• Assignment
Of the entries below, restate word for word only the section that runs from the line with "none -> [59,338,291,412] Eventos" to the line with "[14,453,143,490] 07/21/2026 ->", counting both ends.

• Task input
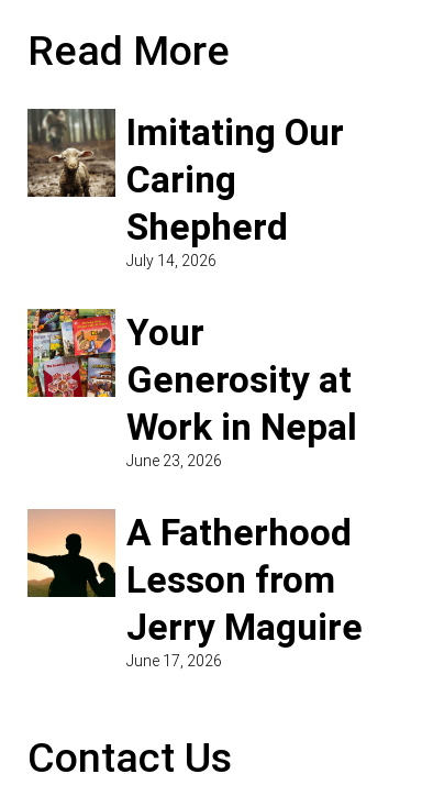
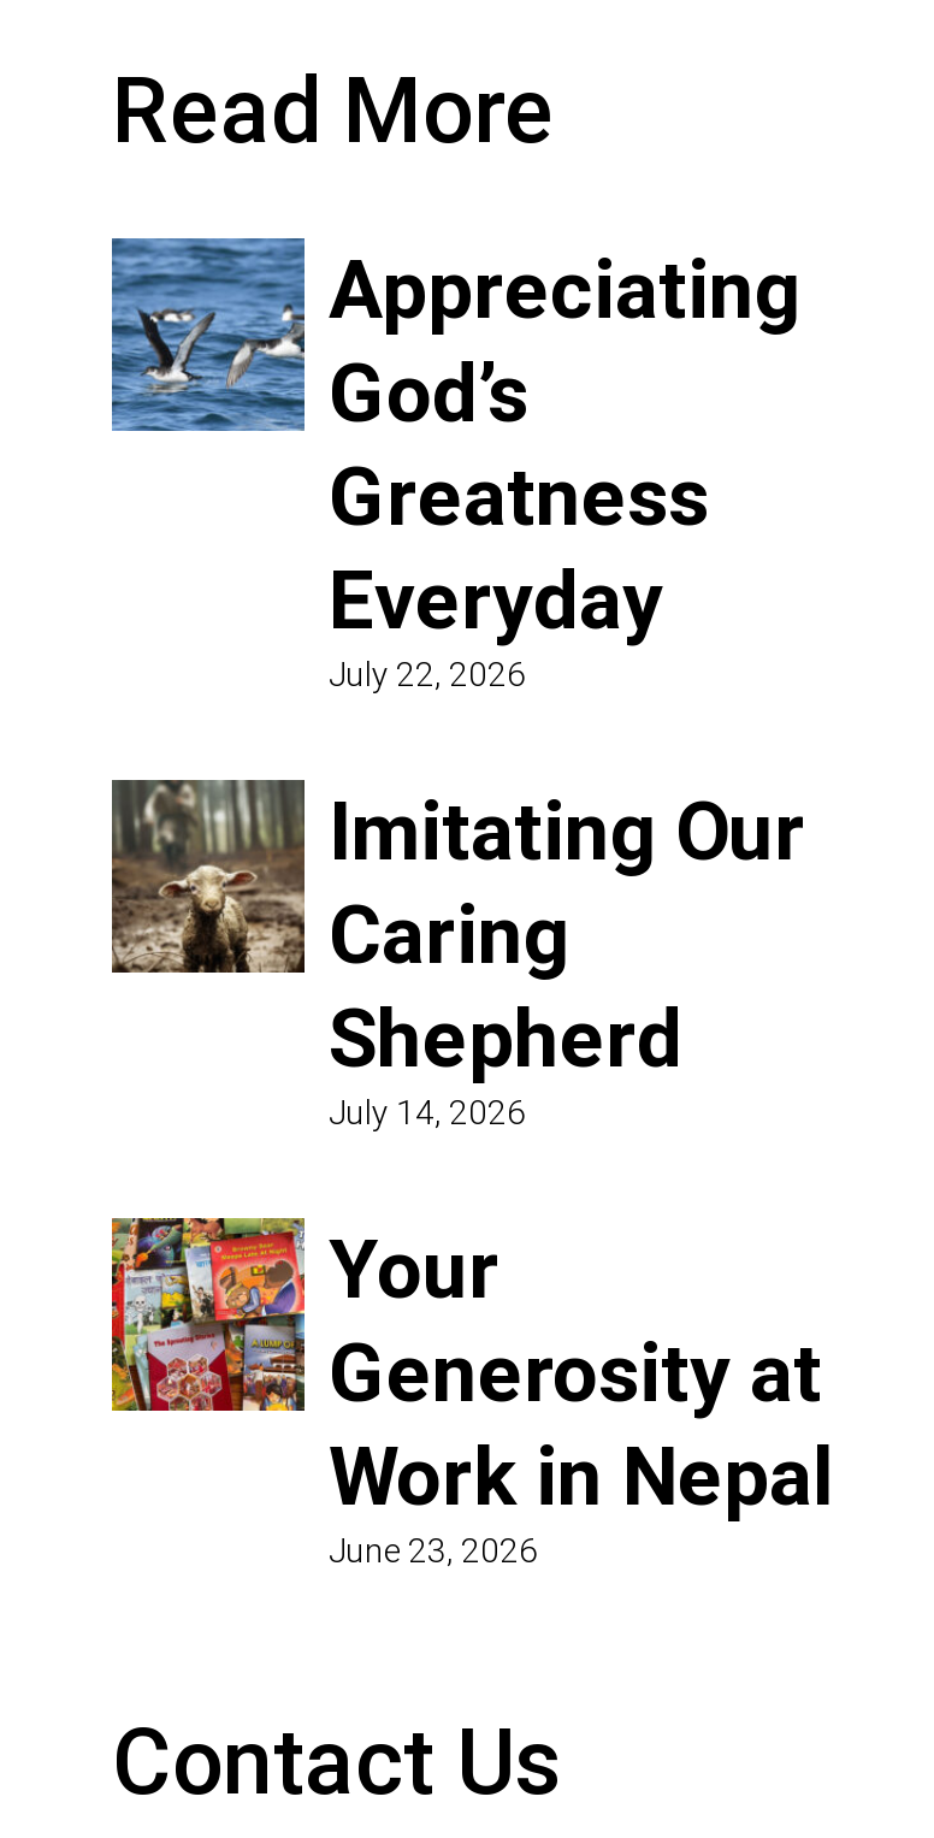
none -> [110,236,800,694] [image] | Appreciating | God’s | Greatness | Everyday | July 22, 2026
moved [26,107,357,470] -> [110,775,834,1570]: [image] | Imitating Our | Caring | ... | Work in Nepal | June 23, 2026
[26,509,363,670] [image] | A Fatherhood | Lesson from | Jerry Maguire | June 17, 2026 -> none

---

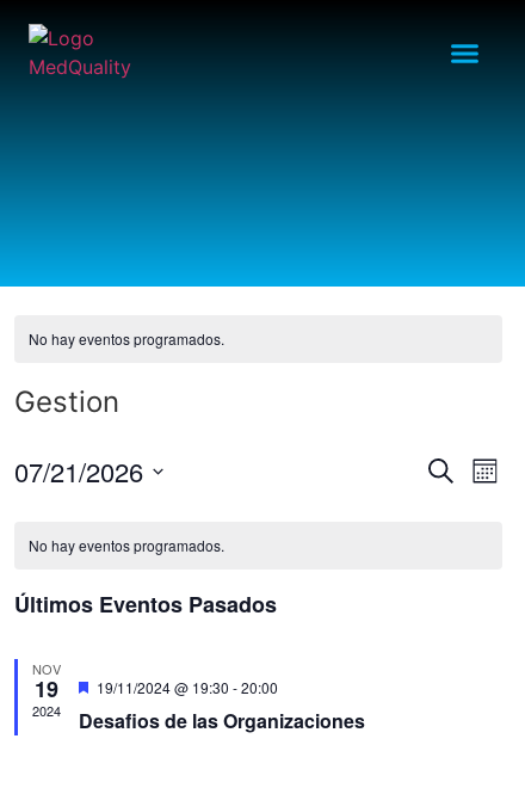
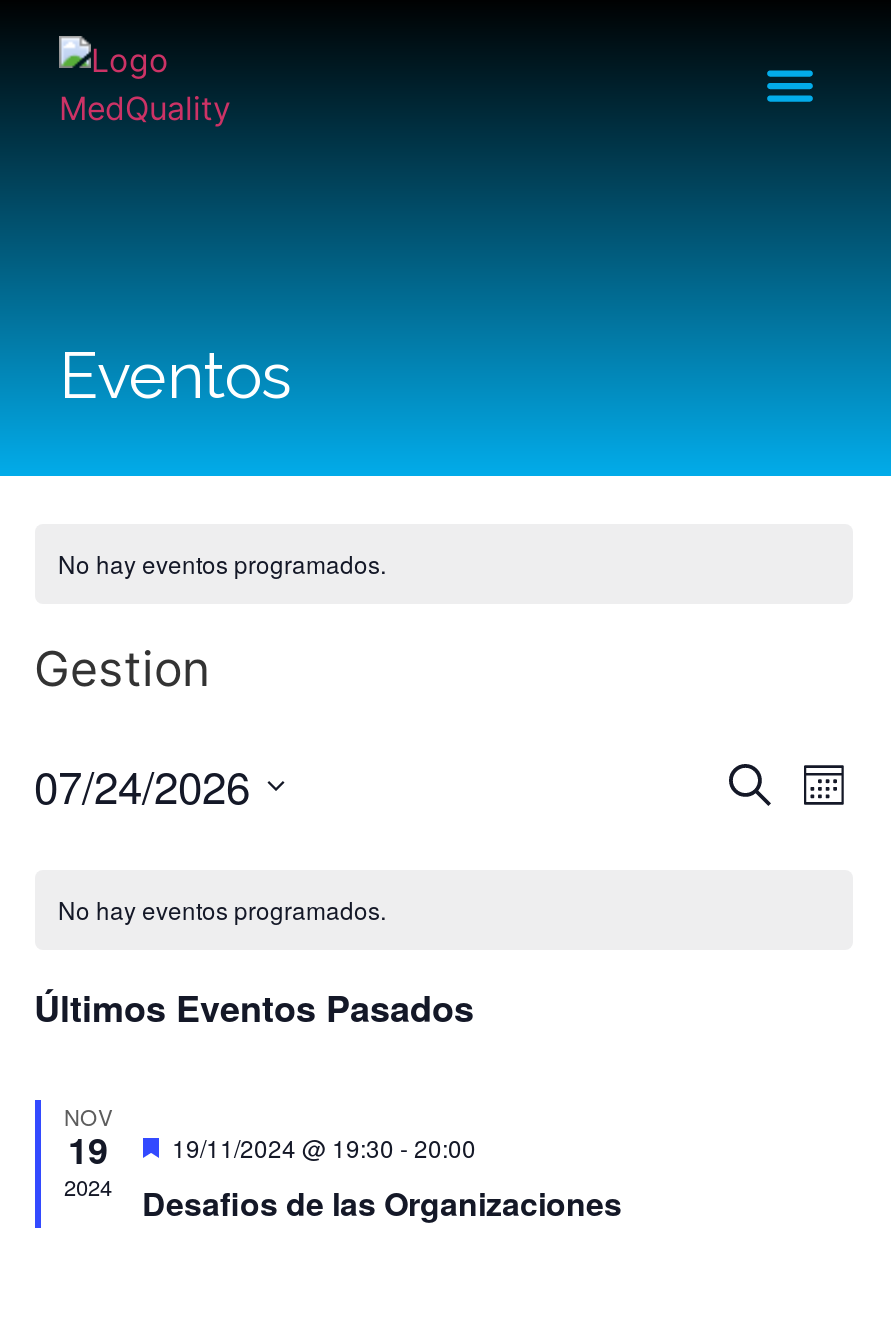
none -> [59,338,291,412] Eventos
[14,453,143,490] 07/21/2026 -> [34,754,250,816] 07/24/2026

• Response area
none -> [59,338,291,412] Eventos
[14,453,143,490] 07/21/2026 -> [34,754,250,816] 07/24/2026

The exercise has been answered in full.